There doesn’t seem to be anything higher education can’t break apart and dump into silos. Even technology, which was supposed to help integrate things and eliminate duplicate, wasteful efforts we all loathe, isn’t immune to the practice.
At Iowa State University, the two major providers of online coursework—the College of Engineering and the College of Liberal Arts and Sciences (LAS)—were engaged in virtually identical technological activities. When rising enrollment numbers clogged registration for on-campus classes, the opportunity to combine services was realized.
“We were having trouble getting all of our engineering students into chemistry and mathematics and other courses that the College of Liberal Arts and Sciences was delivering for our on-campus folks,” recalls Tom Brumm, director of assessment of the College of Engineering and an associate professor. “We went to them and said, “ ‘Hey, we’ve got this problem. Can we work something out?’ That turned out to be a great relationship.”
Indeed, once new sections were added and registration glitches smoothed out, the two colleges worked together to tackle online duplication. Iowa State’s solution was to merge their separate units into a single entity, Engineering-LAS Online Learning (ELO), with Brumm named professor-in-charge of the new initiative.
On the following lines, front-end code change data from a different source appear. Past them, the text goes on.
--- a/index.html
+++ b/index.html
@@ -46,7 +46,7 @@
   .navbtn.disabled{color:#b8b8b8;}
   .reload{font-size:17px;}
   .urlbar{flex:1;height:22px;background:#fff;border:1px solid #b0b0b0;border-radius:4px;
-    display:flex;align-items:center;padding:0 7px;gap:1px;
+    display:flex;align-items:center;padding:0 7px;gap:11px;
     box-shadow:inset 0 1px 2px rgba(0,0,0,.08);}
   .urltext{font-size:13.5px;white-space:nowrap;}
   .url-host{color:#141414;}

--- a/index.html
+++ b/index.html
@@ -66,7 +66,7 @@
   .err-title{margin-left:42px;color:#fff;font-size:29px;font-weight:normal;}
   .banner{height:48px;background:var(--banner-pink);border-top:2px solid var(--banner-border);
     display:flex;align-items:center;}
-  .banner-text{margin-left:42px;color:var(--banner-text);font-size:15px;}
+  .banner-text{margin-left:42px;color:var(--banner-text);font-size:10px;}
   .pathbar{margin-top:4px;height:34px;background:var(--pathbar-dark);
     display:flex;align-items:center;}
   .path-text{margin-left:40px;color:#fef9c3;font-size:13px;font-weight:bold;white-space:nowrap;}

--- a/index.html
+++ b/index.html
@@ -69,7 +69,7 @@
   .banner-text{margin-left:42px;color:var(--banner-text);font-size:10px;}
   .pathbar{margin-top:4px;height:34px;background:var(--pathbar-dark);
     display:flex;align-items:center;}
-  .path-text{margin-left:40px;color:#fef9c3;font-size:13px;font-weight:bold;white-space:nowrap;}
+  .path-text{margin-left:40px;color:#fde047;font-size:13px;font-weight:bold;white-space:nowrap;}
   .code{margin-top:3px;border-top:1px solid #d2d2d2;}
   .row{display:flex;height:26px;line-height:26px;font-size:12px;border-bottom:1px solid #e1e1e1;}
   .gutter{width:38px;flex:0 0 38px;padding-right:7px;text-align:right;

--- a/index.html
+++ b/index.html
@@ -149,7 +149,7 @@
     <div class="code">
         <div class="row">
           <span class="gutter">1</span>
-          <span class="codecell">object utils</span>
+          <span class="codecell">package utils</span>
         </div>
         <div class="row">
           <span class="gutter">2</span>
“The process of officially merging them was easy because both deans were in agreement and said ‘make it so,’ ” Brumm says.
In serving as the single deliverer of online coursework for both colleges, ELO has helped the university realize a variety of efficiencies. Professional staff are now shared among the colleges, and nonessential functions have been assigned to more appropriate campus units. Administrators implemented uniform and more reliable technology solutions for recording and delivering online content, integrated IT systems into department systems to reduce cost and improve reliability, and launched an online ticketing system for student inquiries, which reduced email traffic and improved response time.
The merger is only a year old and still evolving, Brumm says, but reviews are positive. “We had a number of classrooms set up to record and capture lectures, and they all used different equipment,” he says. “We had different cameras, different computers, different recording software. Over the course of the last year, [what] we’re continuing to do is to bring that into uniformity: one software package, [the same] equipment, [and] bringing all the equipment into the IT sphere so we’re connected with IT for maintenance.”
Course delivery fees paid by LAS students are down by a third, and engineering students by twice that. Meanwhile, online student hours in both colleges are growing (by 25 percent for Engineering and 50 percent for LAS). Pedagogical support, previously unavailable, is now provided in 30 courses, and 38 additional classrooms have been equipped with lecture-recording capabilities. “It was really just trying to put together a system and put people in charge that were good and let them use their professional experience, knowledge, and expertise to problem-solve,” Brumm says.